◆ YOUR TASK ◆
Every entry below should be reproduced exactly, with all pictures left out.

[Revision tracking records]
-*-*-
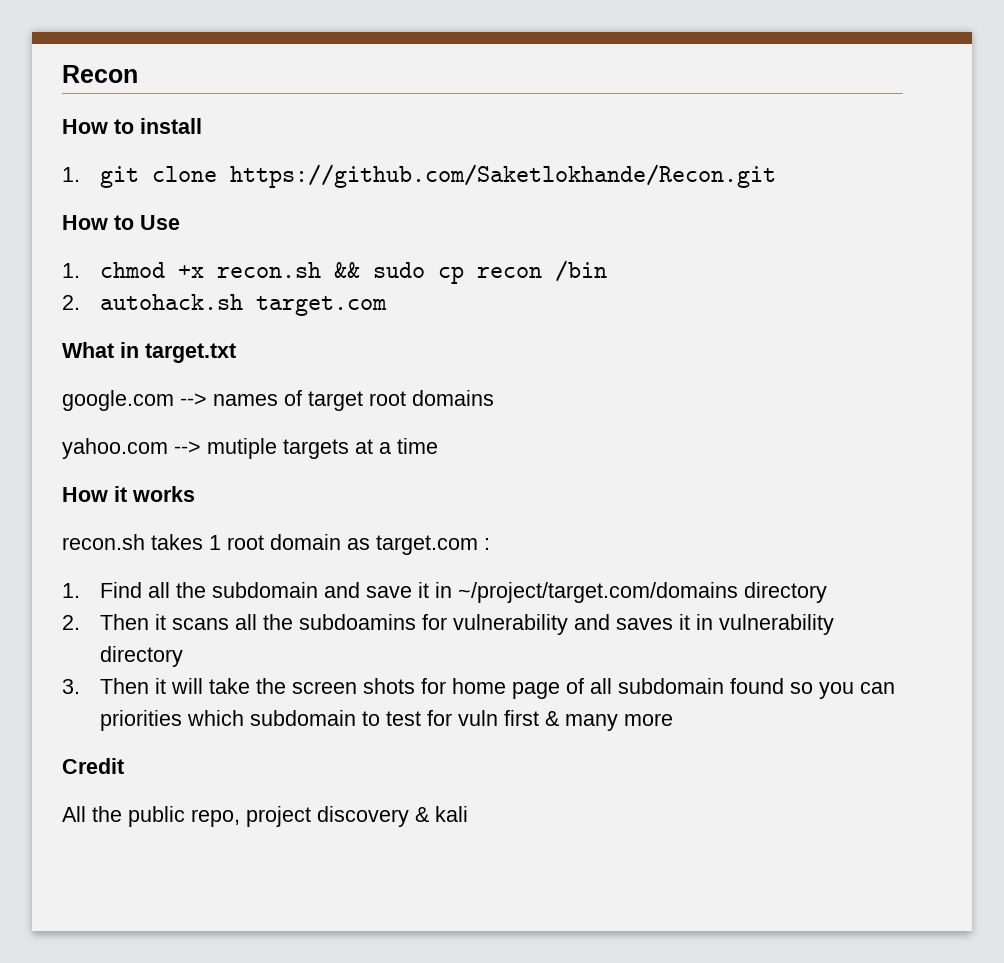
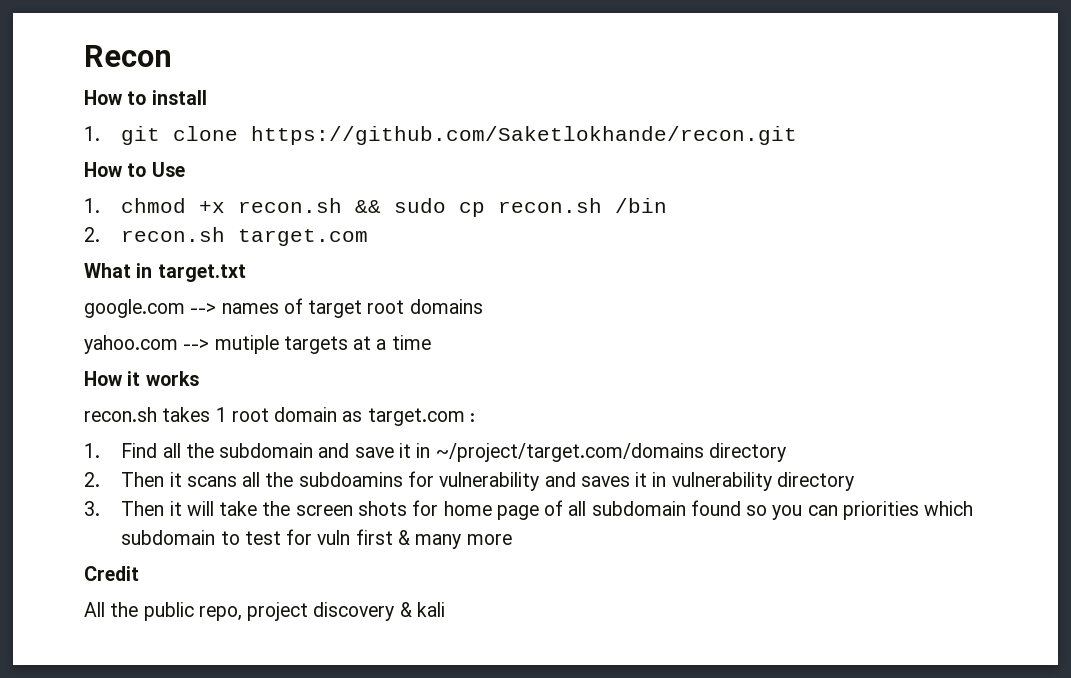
- 1. git clone https://github.com/Saketlokhande/Recon.git
+ 1. git clone https://github.com/Saketlokhande/recon.git
- 1. chmod +x recon.sh && sudo cp recon /bin
+ 1. chmod +x recon.sh && sudo cp recon.sh /bin
- 2. autohack.sh target.com
+ 2. recon.sh target.com

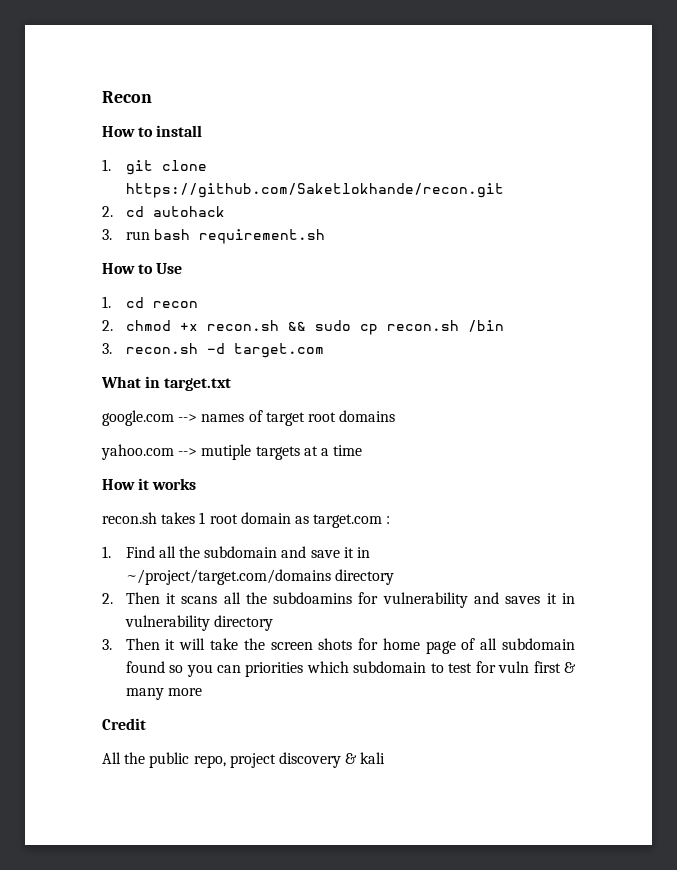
+ 2. cd autohack
+ 3. run bash requirement.sh
- 1. chmod +x recon.sh && sudo cp recon.sh /bin
+ 1. cd recon
+ 2. chmod +x recon.sh && sudo cp recon.sh /bin
- 2. recon.sh target.com
+ 3. recon.sh -d target.com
-*-*-
◆ ANSWER TO THIS EXERCISE ◆
- 1. git clone https://github.com/Saketlokhande/Recon.git
+ 1. git clone https://github.com/Saketlokhande/recon.git
- 1. chmod +x recon.sh && sudo cp recon /bin
+ 1. chmod +x recon.sh && sudo cp recon.sh /bin
- 2. autohack.sh target.com
+ 2. recon.sh target.com

+ 2. cd autohack
+ 3. run bash requirement.sh
- 1. chmod +x recon.sh && sudo cp recon.sh /bin
+ 1. cd recon
+ 2. chmod +x recon.sh && sudo cp recon.sh /bin
- 2. recon.sh target.com
+ 3. recon.sh -d target.com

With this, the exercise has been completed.